● **Directions**:
For the records shown below, return an exact copy that excludes the pictures.

[Records provided — start]

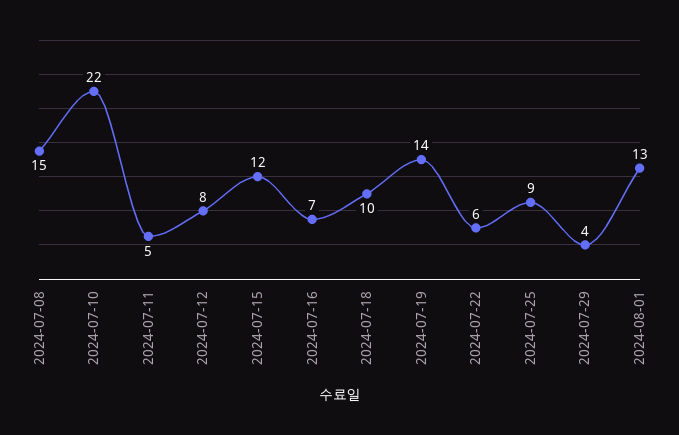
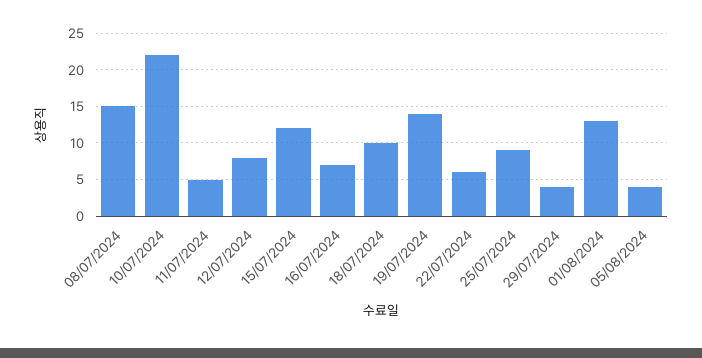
05/08/2024: none -> 4

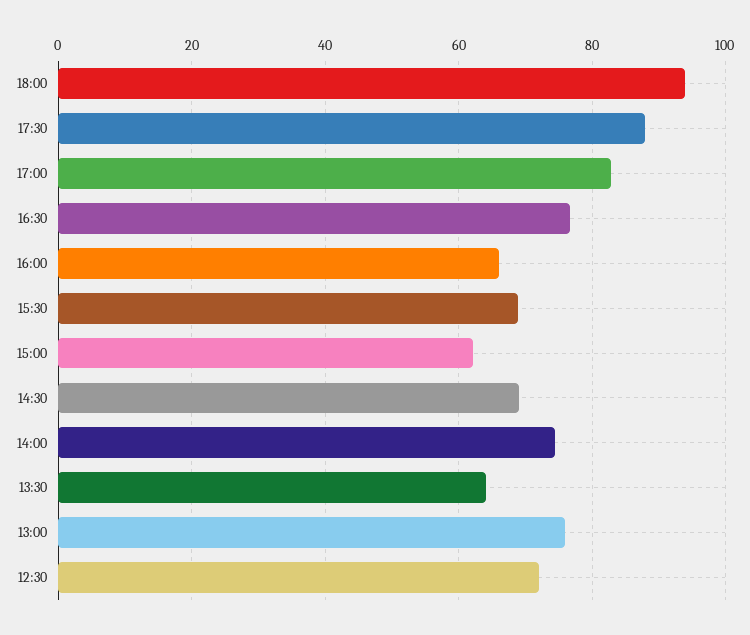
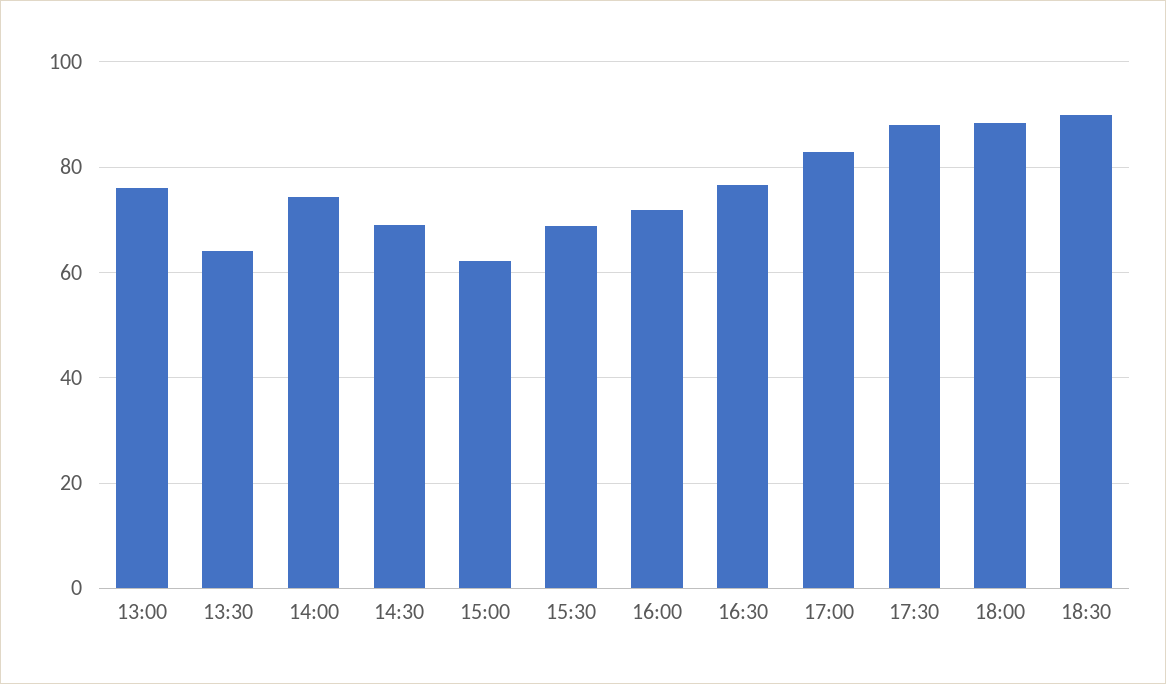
18:00: 94 -> 88
16:00: 66 -> 72
12:30: 72 -> none
18:30: none -> 90

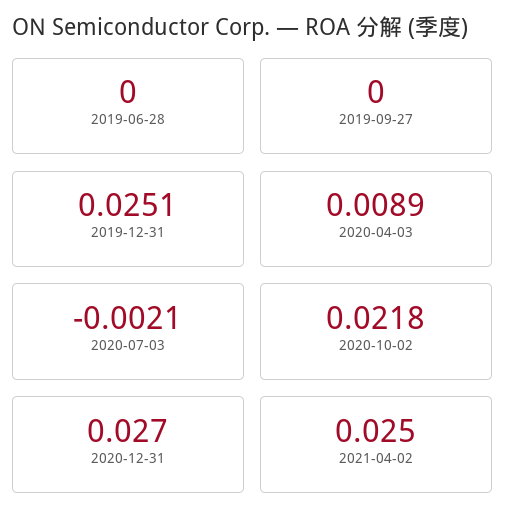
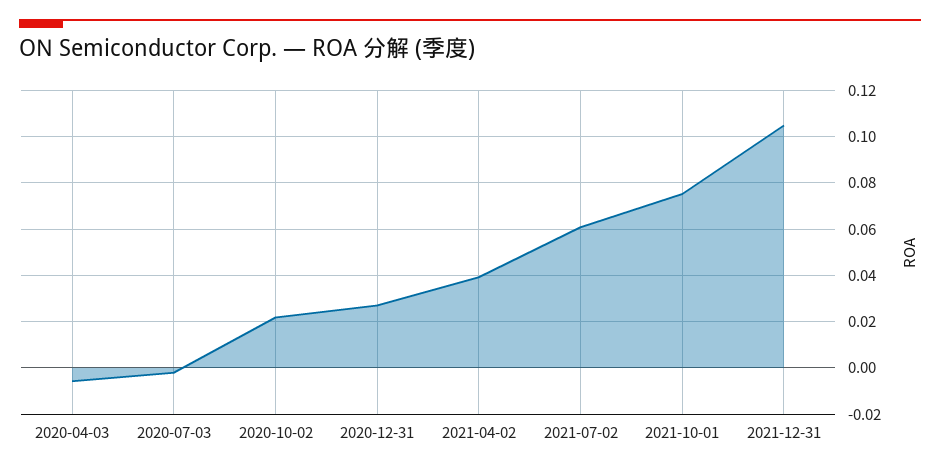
2019-06-28: 0 -> none
2019-09-27: 0 -> none
2019-12-31: 0.0251 -> none
2020-04-03: 0.0089 -> -0.005
2021-04-02: 0.025 -> 0.04
2021-07-02: none -> 0.06
2021-10-01: none -> 0.075
2021-12-31: none -> 0.105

[Records provided — finish]

● **Answer section**:
05/08/2024: none -> 4

18:00: 94 -> 88
16:00: 66 -> 72
12:30: 72 -> none
18:30: none -> 90

2019-06-28: 0 -> none
2019-09-27: 0 -> none
2019-12-31: 0.0251 -> none
2020-04-03: 0.0089 -> -0.005
2021-04-02: 0.025 -> 0.04
2021-07-02: none -> 0.06
2021-10-01: none -> 0.075
2021-12-31: none -> 0.105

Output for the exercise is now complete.